The deal Monster has with Rackspace is different from two previous hosting contracts, one of which was a collocation deal where Monster owned and maintained its own equipment; the other was a shared services arrangement where Monster’s Web site shared servers that were being used by other customers.

With Rackspace, Monster pays a monthly fee that includes the cost of renting equipment as well as round-the-clock network services and support. Because Rackspace’s infrastructure is built up using proven, pre-packaged components, deployment times are reduced and technical challenges are easier to manage, says Nick Matina, director of infrastructure operations.

As a result, the return on investment has been “the speed at which we can grow, and the release from the liability and overhead that comes from maintaining your own hardware and software,” Matina says.

Weighing the Risk

Companies are also being careful about which outsourcing vendor they choose. When XM Satellite Radio Inc. in Washington recently renewed its contract with hosting vendor NaviSite Inc. in Andover, Mass., the station made sure it first carefully scrutinized the vendor’s financial condition and its business plans.
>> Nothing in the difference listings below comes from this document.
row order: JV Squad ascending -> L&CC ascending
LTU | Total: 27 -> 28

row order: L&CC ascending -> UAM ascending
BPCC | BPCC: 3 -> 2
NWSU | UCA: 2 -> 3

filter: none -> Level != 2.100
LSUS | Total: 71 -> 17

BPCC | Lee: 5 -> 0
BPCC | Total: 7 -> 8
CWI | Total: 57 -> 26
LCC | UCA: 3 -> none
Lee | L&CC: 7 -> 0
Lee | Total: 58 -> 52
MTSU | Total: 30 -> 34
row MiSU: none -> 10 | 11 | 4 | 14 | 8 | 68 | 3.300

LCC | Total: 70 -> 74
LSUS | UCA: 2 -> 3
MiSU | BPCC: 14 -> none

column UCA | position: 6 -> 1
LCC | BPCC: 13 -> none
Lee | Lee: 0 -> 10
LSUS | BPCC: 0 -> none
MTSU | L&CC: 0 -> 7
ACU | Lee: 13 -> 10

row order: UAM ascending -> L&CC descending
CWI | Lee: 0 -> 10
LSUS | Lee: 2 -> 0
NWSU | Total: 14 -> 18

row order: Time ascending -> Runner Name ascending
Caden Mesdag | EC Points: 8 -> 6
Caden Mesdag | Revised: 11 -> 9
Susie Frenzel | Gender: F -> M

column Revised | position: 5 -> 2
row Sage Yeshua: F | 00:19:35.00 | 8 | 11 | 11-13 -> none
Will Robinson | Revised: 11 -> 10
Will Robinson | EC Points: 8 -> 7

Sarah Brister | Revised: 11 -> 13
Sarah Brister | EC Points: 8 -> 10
“We wanted to make sure that NaviSite was doing what it takes strategically to remain in business,” says Mark Kramer, XM Satellite’s manager of e-business applications.

The station, whose partners include cable TV channels MTV, VH-1 and ESPN, has more than 100 music and talk channels and will soon offer a digital audio subscription service to owners of cars from several companies, including General Motors Corp., Volkswagen AG and Audi AG. NaviSite hosts XM’s Web site in a clustered high-availability configuration, and its services include application back-up and restore.

Even after satisfying itself that NaviSite was stable enough for its purposes, XM Radio is taking no chances and is fully prepared to bring its Web operations back in-house quickly if needed.

“It would obviously add more work for everybody, but we have the environment set up here that would allow us to bring it back,” Kramer says.

Meanwhile, the near-desperate quest to find higher margins is pushing hosting companies – most of which are reeling from the current economic slowdown – to offer a broader portfolio of services. This has created more of an emphasis on value-added infrastructure management and layered services around monitoring, high availability, business continuity, scalability and service assurance.

Having a broader services capability gives hosting companies opportunities for higher margins, particularly during tough economic times, says Craig Schlagbaum, vice-president of channel sales at Verio Inc.

Verio, which is owned by telecommunications giant NTT Communications in Japan, is moving rapidly away from a pure co-location business model to more managed-services offerings such as application backup and recovery, firewall and intrusion monitoring, and managing applications at customer locations.

“Our customers are looking for more one-stop-shopping capabilities from their providers,” Schlagbaum says.

“Providing uptime and high-bandwidth connectivity is easy and has become a commodity game these days,” says Lew Moorman, vice-president of business development at Rackspace. The value-add comes from “the expertise and responsiveness, particularly around core server and operating system environments, applications and Web server security,” he says.